I am having difficulties understanding the following formula : $$(x_1+\cdots+x_n)^k=\sum_{\alpha,|\alpha|=k}\frac{|\alpha|!}{\alpha!}x^\alpha $$
where $\alpha$ is a multi-index.
I find this notation very confusing, I can't even evaluate the first term of the sum.
My question is why does this formula hold and how can the sum be expanded?
Here is what I know :
$\alpha =(\alpha_1,\alpha_2,\cdots,\alpha_n)$ , $|\alpha|=\alpha_1+\alpha_2+\cdots+\alpha_n$ and $\alpha!=\alpha_1!\alpha_2!\cdots\alpha_n!$
Clearly expanding the sum with these yeilds the multinomial expression. What I cant seem to understand is how does the sum expand.
Edit: I think it makes sense now.
What I needed to know ( and well didn't :/): The condition $|\alpha|=k$ means $\alpha$ is fixed and all that needs to to be done is to find some $\alpha_i's$ whose sum is $k$ and the number of $\alpha_i's$ is equal to the number of terms ($n$ in the equation above)
Best Answer
It means $$ (x_1 + x_2 + \cdots + x_n)^k = \sum_{k_1+k_2+\cdots+k_n=k} {k \choose k_1, k_2, \ldots, k_n} x_1^{k_1} x_2^{k_2} \cdots x_n^{k_n}, $$ where $$ {k \choose k_1, k_2, \ldots, k_n} = \frac{k!}{k_1!\, k_2! \cdots k_n!} $$ are the multinomial coefficients. In the same Wikipedia article you can find a proof, which generalizes that of the binomial theorem.

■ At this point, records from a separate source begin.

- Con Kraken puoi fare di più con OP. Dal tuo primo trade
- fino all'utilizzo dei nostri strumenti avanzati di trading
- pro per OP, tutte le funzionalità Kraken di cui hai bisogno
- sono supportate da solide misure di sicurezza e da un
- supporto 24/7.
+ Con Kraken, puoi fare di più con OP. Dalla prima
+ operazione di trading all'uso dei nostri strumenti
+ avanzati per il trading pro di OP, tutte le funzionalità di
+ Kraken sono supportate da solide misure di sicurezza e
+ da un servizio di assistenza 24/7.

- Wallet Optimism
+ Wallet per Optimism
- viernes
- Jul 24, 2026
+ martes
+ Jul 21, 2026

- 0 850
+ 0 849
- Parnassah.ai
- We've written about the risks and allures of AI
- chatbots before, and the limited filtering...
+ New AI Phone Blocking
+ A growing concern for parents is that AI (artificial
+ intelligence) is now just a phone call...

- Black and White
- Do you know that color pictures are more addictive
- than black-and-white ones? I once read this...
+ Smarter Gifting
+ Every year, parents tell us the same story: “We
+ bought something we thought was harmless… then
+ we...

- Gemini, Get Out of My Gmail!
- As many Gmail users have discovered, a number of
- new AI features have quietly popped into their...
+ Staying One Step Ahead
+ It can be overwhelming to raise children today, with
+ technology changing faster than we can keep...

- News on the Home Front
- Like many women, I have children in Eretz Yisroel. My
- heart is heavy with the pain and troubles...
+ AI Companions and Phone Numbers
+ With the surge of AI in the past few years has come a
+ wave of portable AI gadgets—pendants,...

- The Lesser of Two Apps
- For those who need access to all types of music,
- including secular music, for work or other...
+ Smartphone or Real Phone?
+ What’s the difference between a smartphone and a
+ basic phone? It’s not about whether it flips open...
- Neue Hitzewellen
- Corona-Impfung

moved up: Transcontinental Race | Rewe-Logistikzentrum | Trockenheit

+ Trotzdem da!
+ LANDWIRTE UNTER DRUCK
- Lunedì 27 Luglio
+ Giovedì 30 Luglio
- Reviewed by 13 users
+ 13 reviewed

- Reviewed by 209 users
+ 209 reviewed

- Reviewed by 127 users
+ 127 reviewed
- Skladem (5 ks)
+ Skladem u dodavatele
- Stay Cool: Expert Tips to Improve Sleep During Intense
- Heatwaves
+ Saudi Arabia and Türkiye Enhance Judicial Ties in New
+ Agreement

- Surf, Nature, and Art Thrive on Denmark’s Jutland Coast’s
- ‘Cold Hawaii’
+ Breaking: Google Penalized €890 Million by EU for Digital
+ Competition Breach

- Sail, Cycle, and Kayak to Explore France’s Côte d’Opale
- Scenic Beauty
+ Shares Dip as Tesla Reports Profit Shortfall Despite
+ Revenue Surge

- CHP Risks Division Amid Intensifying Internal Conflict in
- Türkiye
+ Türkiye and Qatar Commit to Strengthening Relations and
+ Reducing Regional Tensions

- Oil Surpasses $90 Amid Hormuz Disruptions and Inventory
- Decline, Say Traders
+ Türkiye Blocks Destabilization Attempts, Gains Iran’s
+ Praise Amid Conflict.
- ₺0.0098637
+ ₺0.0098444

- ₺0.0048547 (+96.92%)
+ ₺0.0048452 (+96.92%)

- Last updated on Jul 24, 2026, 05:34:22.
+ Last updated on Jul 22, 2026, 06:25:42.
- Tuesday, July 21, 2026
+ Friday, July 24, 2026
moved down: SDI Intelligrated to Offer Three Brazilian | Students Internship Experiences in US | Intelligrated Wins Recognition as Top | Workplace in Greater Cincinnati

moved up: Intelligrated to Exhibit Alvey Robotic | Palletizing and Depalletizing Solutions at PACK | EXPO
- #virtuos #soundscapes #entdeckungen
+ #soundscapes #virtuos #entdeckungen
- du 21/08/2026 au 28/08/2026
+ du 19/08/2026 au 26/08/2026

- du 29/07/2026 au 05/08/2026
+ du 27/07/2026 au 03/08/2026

For instance $$ (x_1 + x_2 + x_3)^3 $$ can be expanded as follows, where the terms correspond to the values of $(k_1,k_2,k_3)$ given by $(3,0,0), (2,1,0), (2, 0, 1), (1,2,0), (1,1,1), (1,0,2),(0,3,0), (0,2,1), (0,1,2),(0,0,3)$ $$ x_1^3 + 3 x_1^2 x_2 + 3 x_1^2 x_3 + 3 x_1 x_2^2 + 6 x_1 x_2 x_3 + 3 x_1 x_3^2 + x_2^3 + 3 x_2^2 x_3 + 3 x_2 x_3^2 + x_3^3 . $$ Here $$ \frac{3!}{3!\, 0!\, 0!} = 1, \quad \frac{3!}{2!\, 1!\, 0!} = 3, \quad \frac{3!}{1!\, 1!\, 1!} = 6. $$